Nicodemus, a Pharisee came as a learner to Jesus by night and found in his encounter with Jesus the conviction that allowed him to join another Pharisee, Joseph of Arimethea in burying Jesus. At the end of the last supper, Jesus gave Judas a piece of bread, dipped in the dish. As soon as he took it, Judas left to betray Jesus. And it was night (John 13.30).
The night of Judas’ betrayal continued with the agony in the garden, the trial of Jesus, his imprisonment, and the denial of Peter. After the death and burial of Jesus, sometime before dawn on the third day, Jesus was raised up. By the time the women got there at dawn to anoint his body, Jesus was gone, the tomb was empty.
The new life of the Risen Lord of history began in the night in the garden. To borrow from Jacob so many centuries before. Truly, God was in this place, and we never knew it .

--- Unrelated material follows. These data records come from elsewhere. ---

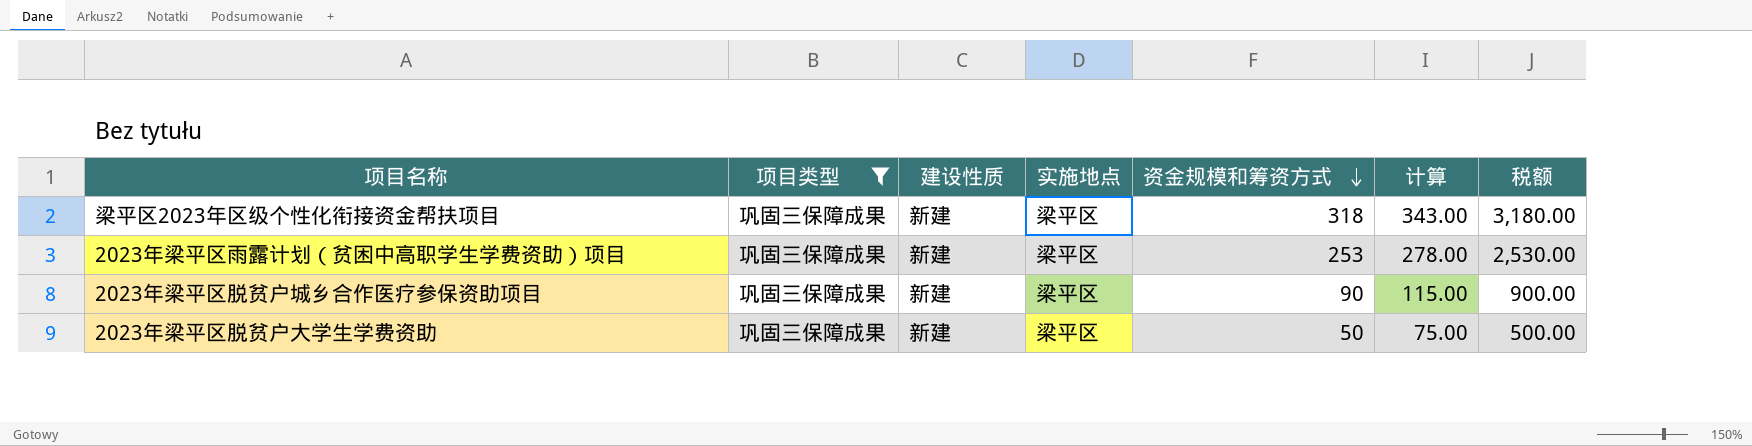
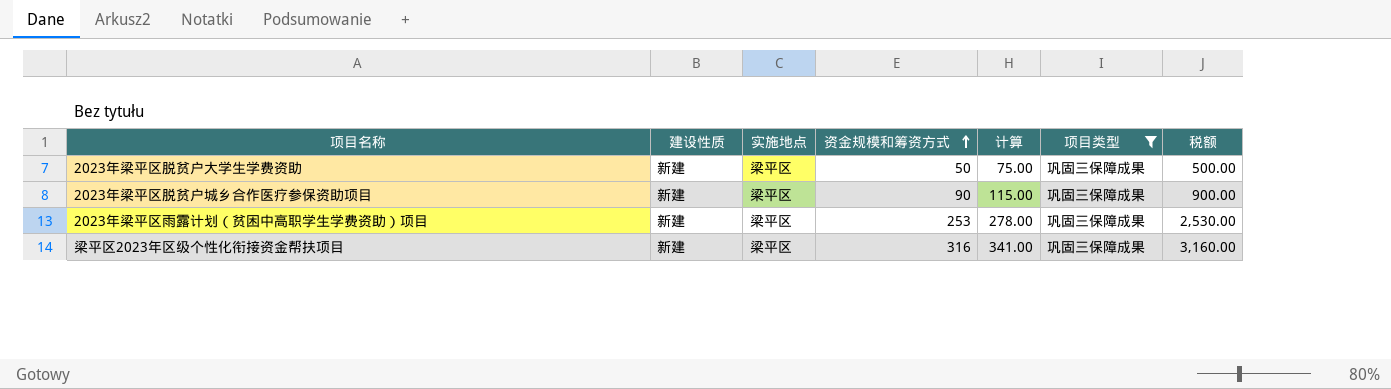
row order: 资金规模和筹资方式 descending -> 资金规模和筹资方式 ascending
column 项目类型 | position: 2 -> 6
梁平区2023年区级个性化衔接资金帮扶项目 | 资金规模和筹资方式: 318 -> 316
梁平区2023年区级个性化衔接资金帮扶项目 | 计算: 343.00 -> 341.00
梁平区2023年区级个性化衔接资金帮扶项目 | 税额: 3,180.00 -> 3,160.00

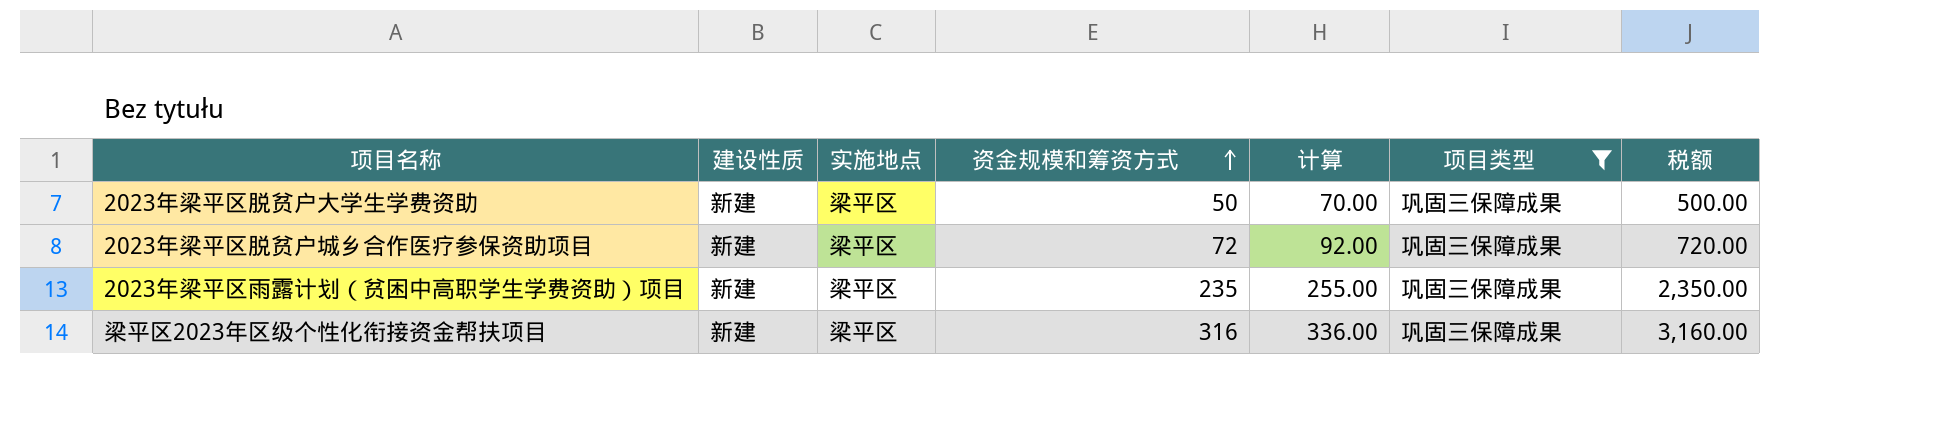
column 计算 | formula: [资金规模和筹资方式] + 25 -> [资金规模和筹资方式] + 20
2023年梁平区脱贫户城乡合作医疗参保资助项目 | 资金规模和筹资方式: 90 -> 72
2023年梁平区脱贫户城乡合作医疗参保资助项目 | 税额: 900.00 -> 720.00
2023年梁平区雨露计划（贫困中高职学生学费资助）项目 | 资金规模和筹资方式: 253 -> 235
2023年梁平区雨露计划（贫困中高职学生学费资助）项目 | 税额: 2,530.00 -> 2,350.00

As the calendar hurries toward Holy Week and Easter, let the possibility of the holiness of the night become real for us. Let the night be a time to ask questions of Jesus as Nicodemus did. Let us welcome the night as a prelude to new life and welcome the day as the time to see what the night has revealed about God, about us. One night in particular calls us to celebrate it as holy: the Easter Vigil on Saturday, April 15 – the nighttime feast of Easter, when all creation, all of salvation history, newcomers to faith, the tried and steadfast, come to greet the Holy One who transforms the night. Don’t be put off by the length of the Easter Vigil. Give yourself over to it. Immerse yourself in it as one is immersed in the waters of Baptism. Plan ahead to be there.